Vitamin D comprises a group of fat-soluble vitamins involved in the regulation of calcium and phosphorus levels in the body (1). Research has shown that vitamin D deficiencies are linked to colon and breast cancers (2), impaired bone mineralization, rickets in children, and possibly osteoporosis in adults (3). The two major forms are vitamin D₃ (cholecalciferol) and vitamin D₂ (ergocalciferol). Vitamin D₃ is produced in the skin upon exposure to ultraviolet B radiation from sunlight, or may be obtained from nutritional sources, especially fatty fish. Vitamin D₂ is not synthesized by the human body and must be obtained from plant and other nutritional sources. Vitamin D₃ is converted to 25-OH-vitamin D₃ in the liver and then further hydroxylated to 1,25-OH-vitamin D₃, the major biologically active hormone, in the kidneys. Vitamin D is stored in the body as 25-OH-vitamin D, which is the most commonly measured metabolite for determining an individual's vitamin D levels.

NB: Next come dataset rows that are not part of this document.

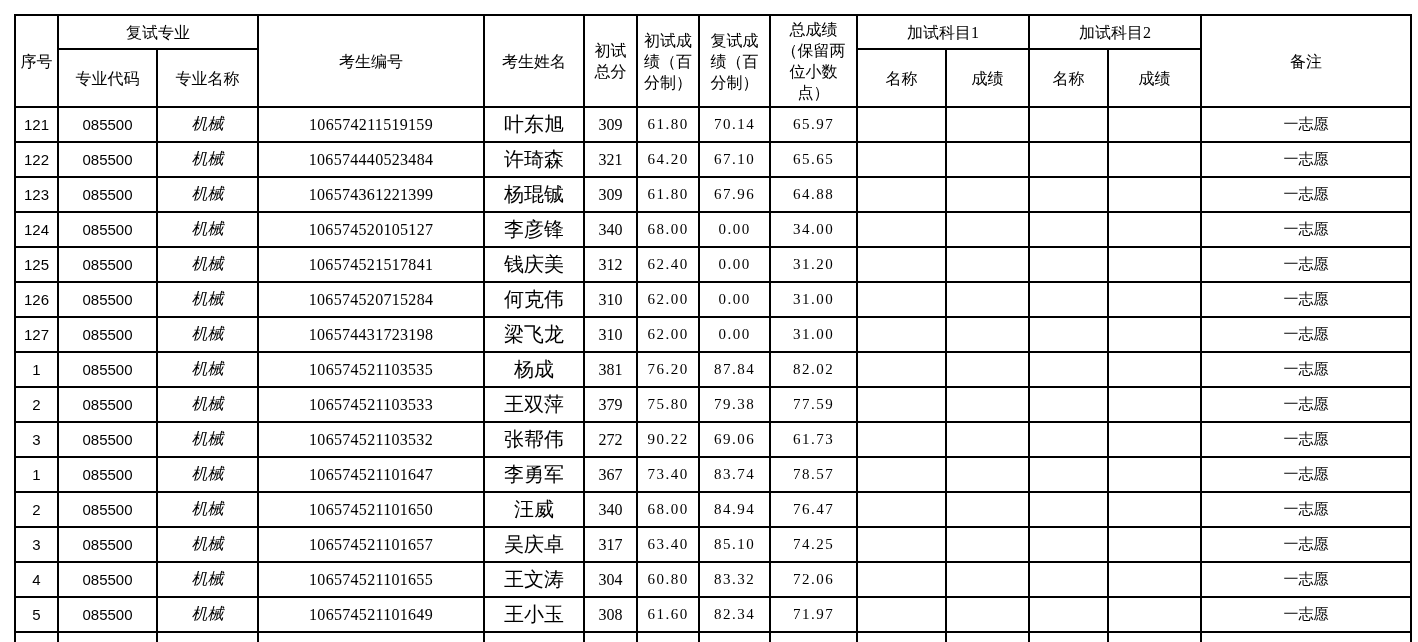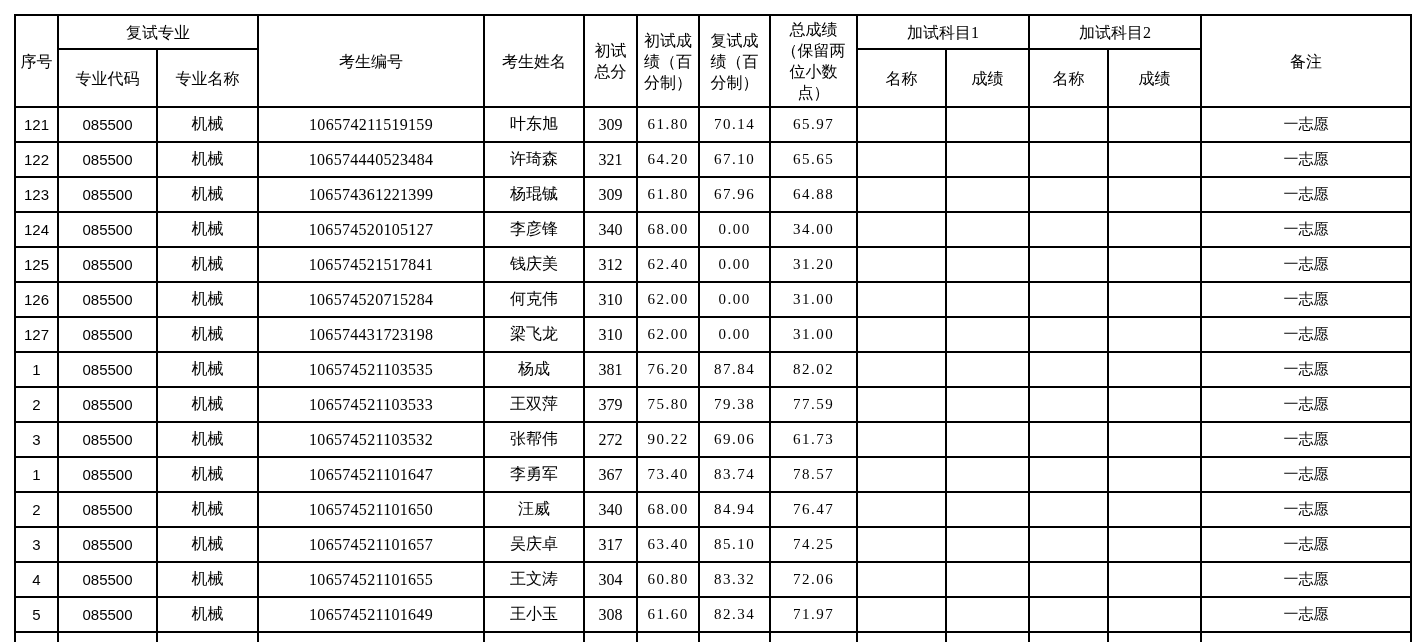--- a/index.html
+++ b/index.html
@@ -42,23 +42,23 @@
   td.c-no {
     font-family: "Liberation Sans", "DejaVu Sans", sans-serif;
     font-size: 15px;
     margin-left: 37px;
   }
   td.c-code {
     font-family: "Liberation Sans", "DejaVu Sans", sans-serif;
     font-size: 15px;
     margin-top: 12px;
   }
-  td.c-major { font-size: 16px; }
+  td.c-major { font-size: 16px; font-style: italic; }
   td.c-id { font-size: 16px; letter-spacing: 0.3px; margin-left: 43px; }
-  td.c-name { font-size: 16px; }
+  td.c-name { font-size: 20px; }
   td.c-num { font-size: 16px; }
   td.c-score { font-size: 15px; letter-spacing: 1.5px; margin-top: 6px; }
   td.c-remark { font-size: 15px; }
   tbody.partial td { border-bottom: none; }
 </style>
 </head>
 <body>
 
 <div class="page">
   <table class="score-table">

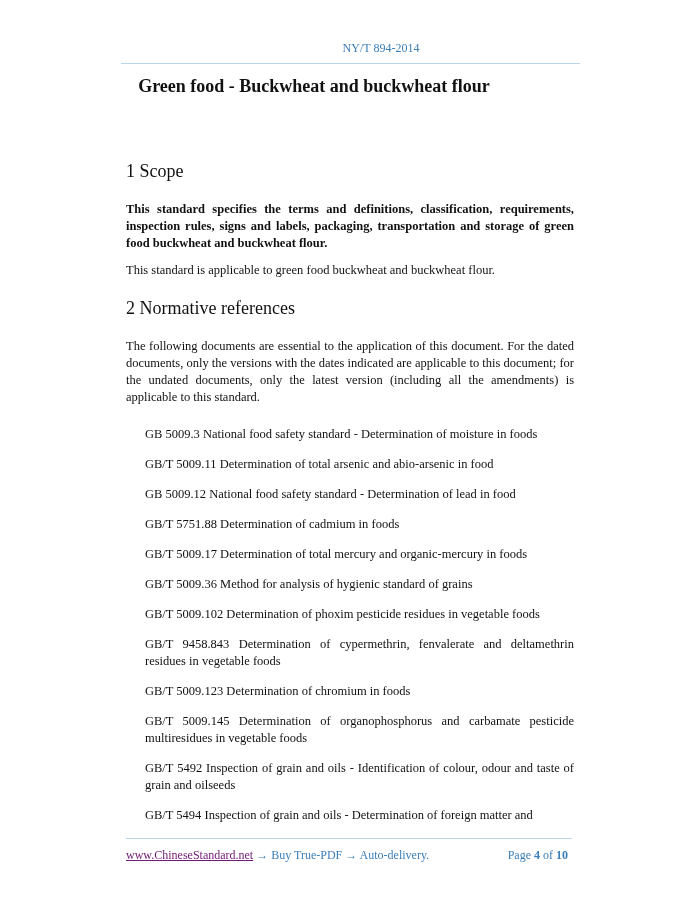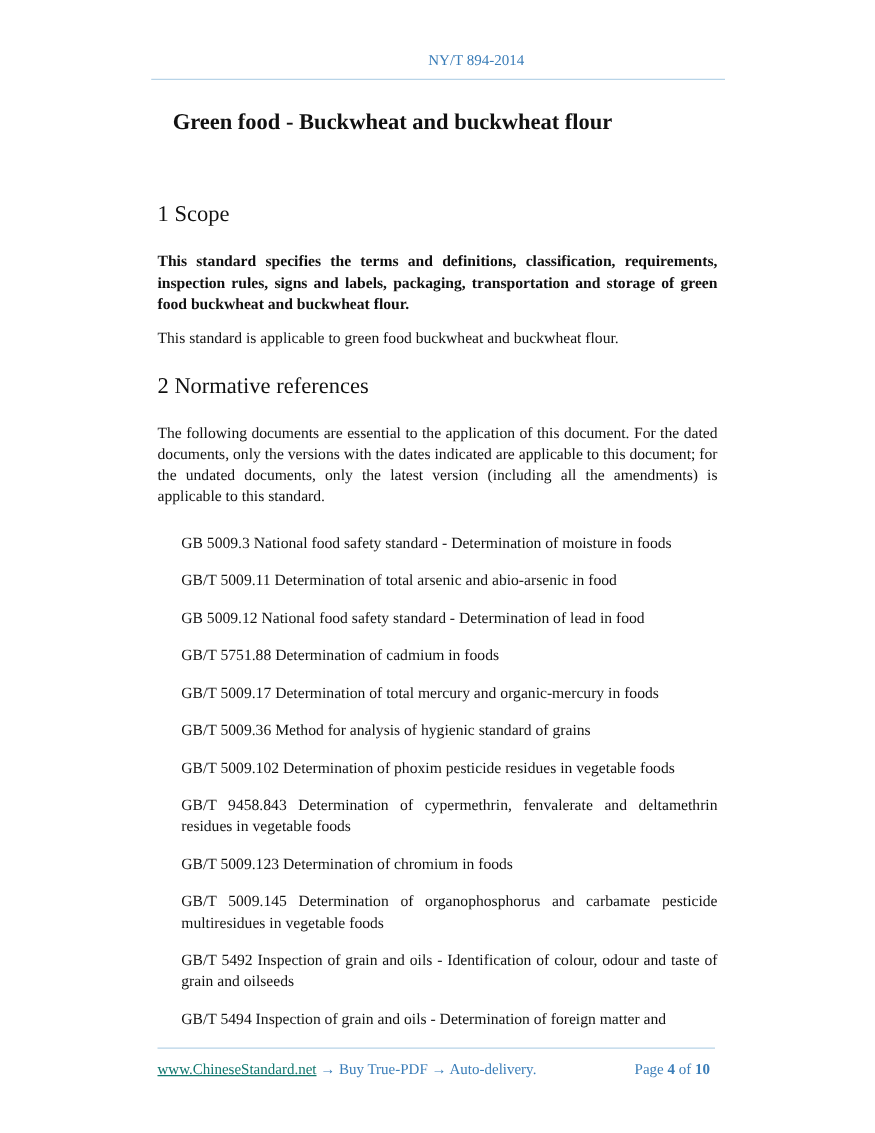--- a/index.html
+++ b/index.html
@@ -3,37 +3,37 @@
   <meta charset="utf-8">
   <style>
     html, body { margin: 0; padding: 0; background: #ffffff; }
     body { width: 700px; height: 906px; position: relative; overflow: hidden;
            font-family: "Liberation Serif", "DejaVu Serif", serif; color: #111; }
     .page { position: absolute; left: 0; top: 0; width: 700px; height: 906px; }
     .header-id { position: absolute; top: 41px; left: 0; width: 700px; text-align: center;
                  font-size: 12px; color: #3a7db8; padding-left: 31px; }
     .header-rule { position: absolute; top: 63px; left: 121px; width: 459px; height: 0;
                    border-top: 1px solid #b8d4e8; }
-    .doc-title { position: absolute; top: 87px; left: 0; width: 628px; text-align: center;
+    .doc-title { position: absolute; top: 76px; left: 0; width: 628px; text-align: center;
                  font-size: 18px; font-weight: bold; }
     .content { position: absolute; left: 126px; top: 160px; width: 448px; }
     h2 { font-size: 18px; font-weight: normal; margin: 0; line-height: 22px; }
     .h-scope { margin-top: 0; }
     .h-norm { margin-top: 4px; }
     p { font-size: 12.5px; line-height: 17px; margin: 0; text-align: justify; }
     .scope-p1 { margin-top: 19px; font-weight: bold; }
     .scope-p2 { margin-top: 10px; }
     .norm-heading-wrap { margin-top: 18px; }
     .norm-intro { margin-top: 19px; }
     .refs { margin-top: 20px; }
     .ref { padding-left: 19px; font-size: 12.5px; line-height: 17px; text-align: justify; margin-bottom: 13px; }
     .footer-rule { position: absolute; top: 838px; left: 126px; width: 446px; height: 0;
                    border-top: 1px solid #b8d4e8; }
     .footer { position: absolute; top: 848px; left: 126px; width: 446px; font-size: 12px; color: #3a7db8; }
-    .footer a { color: #0f766e; text-decoration: underline; }
+    .footer a { color: #701a75; text-decoration: underline; }
     .footer .page-info { position: absolute; right: 4px; top: 0; }
     .footer .page-info b { font-weight: bold; }
   </style>
 </head>
 <body>
 
 <div class="page">
 
   <div class="header-id">NY/T 894-2014</div>
   <div class="header-rule"></div>

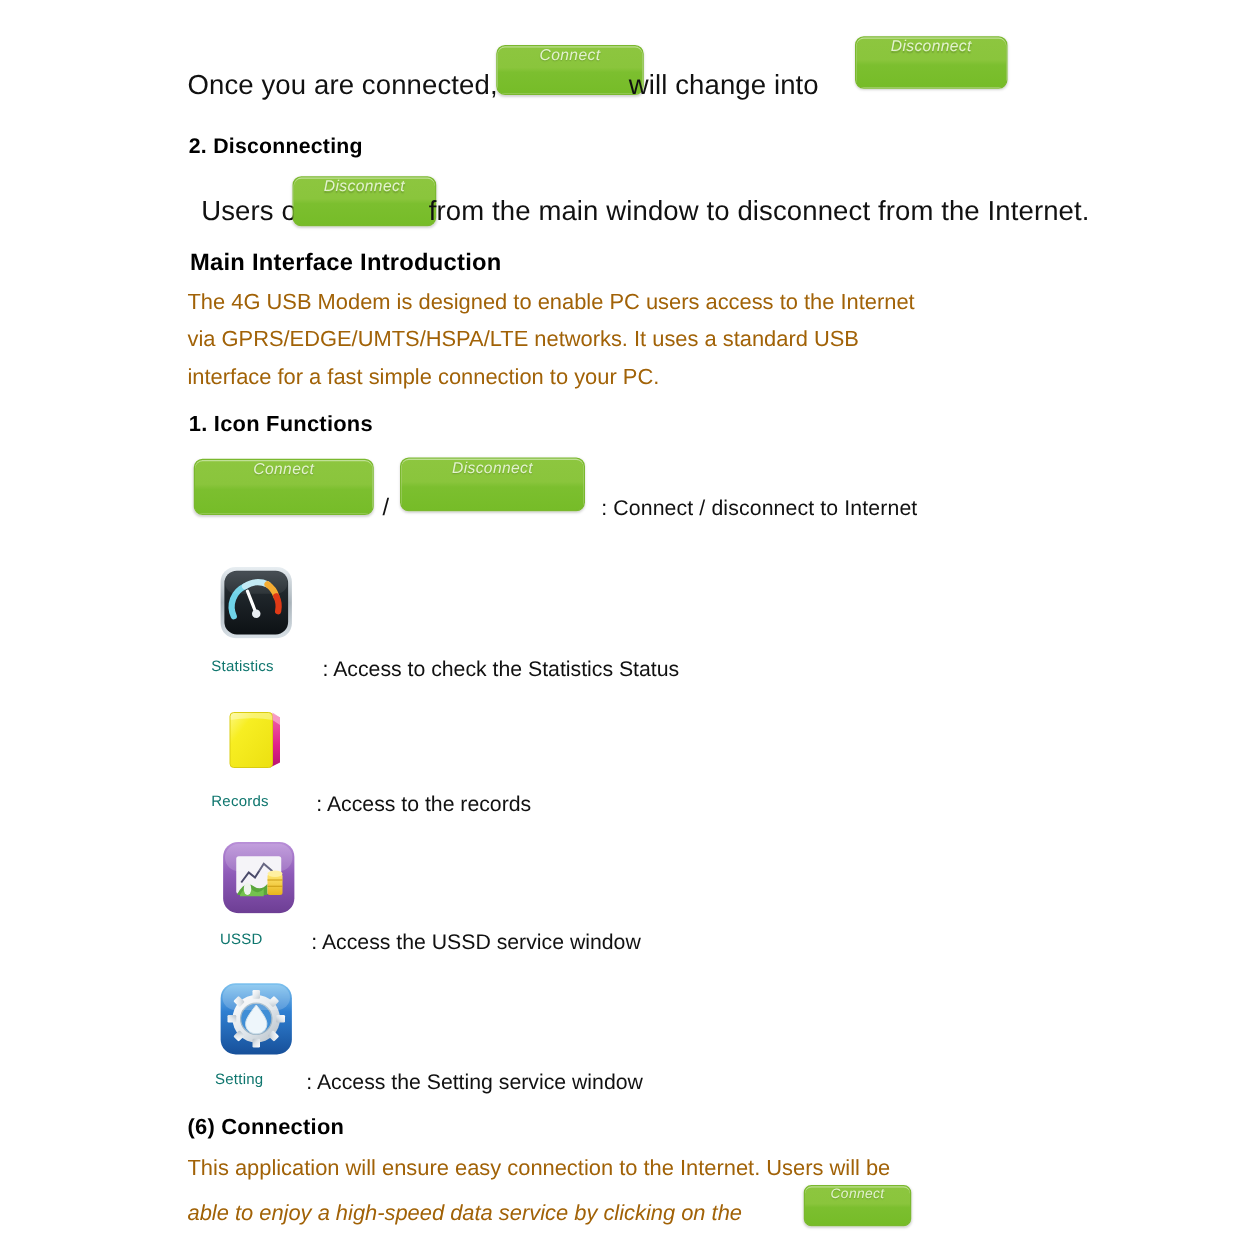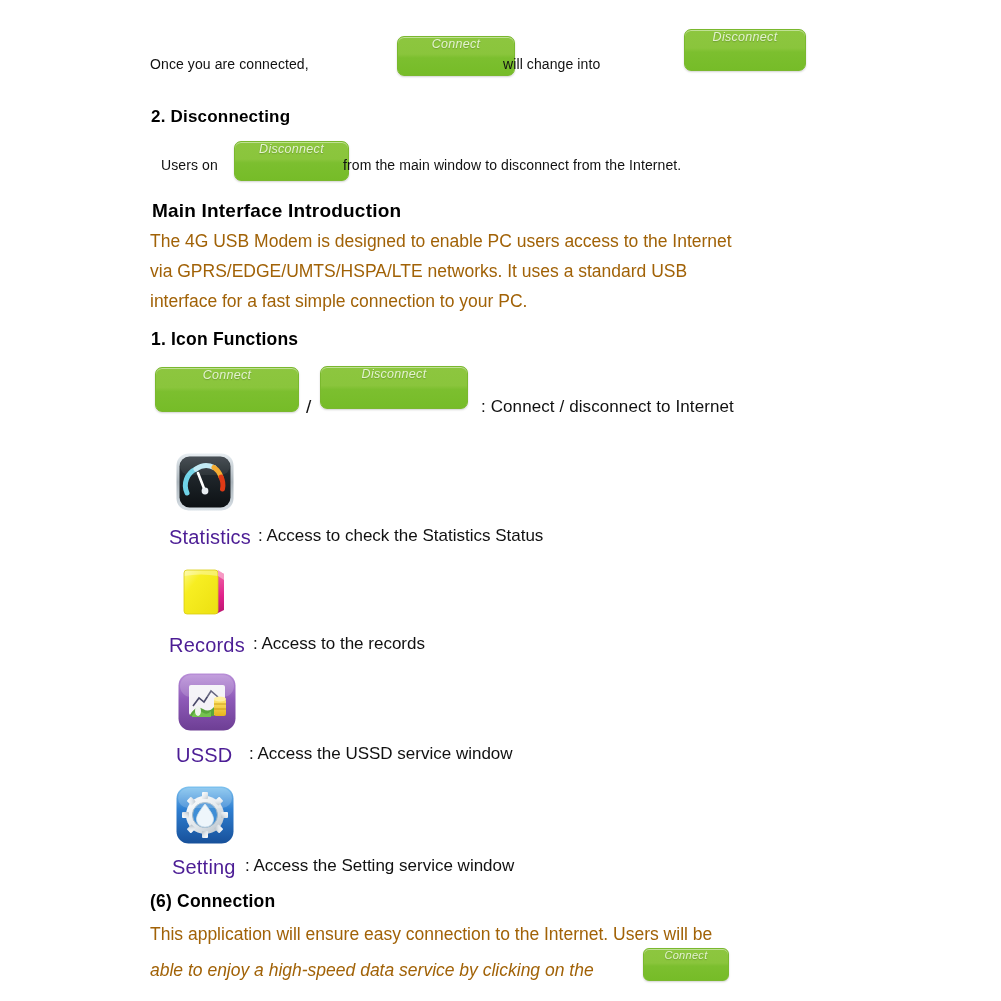--- a/index.html
+++ b/index.html
@@ -19,21 +19,21 @@
   .page {
     position: absolute;
     left: 0; top: 0;
     width: 1001px;
     height: 1001px;
   }
 
   
   .txt {
     position: absolute;
-    font-size: 14px;
+    font-size: 22px;
     line-height: 1;
     color: #111;
     white-space: nowrap;
     letter-spacing: 0.1px;
   }
   .heading {
     position: absolute;
     font-size: 17px;
     font-weight: bold;
     color: #000;
@@ -75,22 +75,22 @@
   
   .icon-tile {
     position: absolute;
     width: 58px;
     height: 58px;
     border-radius: 12px;
     overflow: hidden;
   }
   .icon-label {
     position: absolute;
-    font-size: 20px;
-    color: #4c1d95;
+    font-size: 12px;
+    color: #0f766e;
     white-space: nowrap;
     letter-spacing: 0.2px;
     line-height: 1;
   }
   .icon-desc {
     position: absolute;
     font-size: 17px;
     color: #111;
     white-space: nowrap;
     line-height: 1;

Traditional laboratory-based testing for 25-OH-vitamin D₃ and 25-OH-vitamin D₂ is performed using radioimmunoassay (RIA), chemiluminescence immunoassay, or high performance liquid chromatography (HPLC)–UV. Recently, liquid chromatography–tandem mass spectrometry (LC–MS-MS) has emerged as a reliable method to perform 25-OH-vitamin D₃ and 25-OH-vitamin D₂ analysis (4). To improve the throughput of LC–MS-MS analysis, we have developed a rapid method for the quantification of these analytes using a system that has been specifically designed to significantly increase the throughput of routine assays by accelerating both the sample preparation and the LC analysis. The system synchronizes autosampler injection ports, LC pumps, selector valve, and a mass spectrometer, enabling the autosampler to inject samples into two parallel LC streams using a system-defined timing schedule. The mass spectrometer acquires data throughout a specified retention time window in each LC sample run. The system also controls a series of switching valves, which are used for on-line solid-phase extraction (SPE) and the subsequent liquid chromatography analysis. The overlapping LC runs and targeted data acquisition, combined with online sample preparation, result in a higher overall throughput for the system. This application demonstrates how the multiplex system with integrated on-line sample cleanup can be used to double the throughput of the vitamin D analysis by LC–MS-MS.

Experimental

An MPX-2 SP High-Throughput System (AB Sciex, Foster City, California) with on-line SPE was used for the analysis of 25-OH-vitamin D₃ and D₂. The integrated multiplex LC–MS-MS system consisted of a 4000 QTRAP mass spectrometer (AB Sciex), two Prominence XR LC systems (Shimadzu, Kyoto, Japan), a CTC PAL autosampler (CTC Analytics, Zwingen, Switzerland) with DLW option, a pump containing a four-solvent selection valve for sample loading and cleanup, and five switching valves for flow path control (Figure 1). The two chromatographic channels in the multiplex system share a single high-pressure loading pump, which provides additional flexibility for injection and wash solvent composition. All hardware modules are controlled by Analyst 1.5.1 software (AB Sciex) with the MPX Driver Software 1.1 (AB Sciex). Throughout the analysis, precise timing for the switching valves allowed each LC stream to perform interleaved injection, on-line sample cleanup, and LC gradient elution. Targeted MS data acquisition was enabled by the selection of a retention time window around the chromatographic peaks of interest using the MPX Method Editor. Figure 2 shows common flow paths for a typical on-line sample cleanup and LC–MS-MS analysis.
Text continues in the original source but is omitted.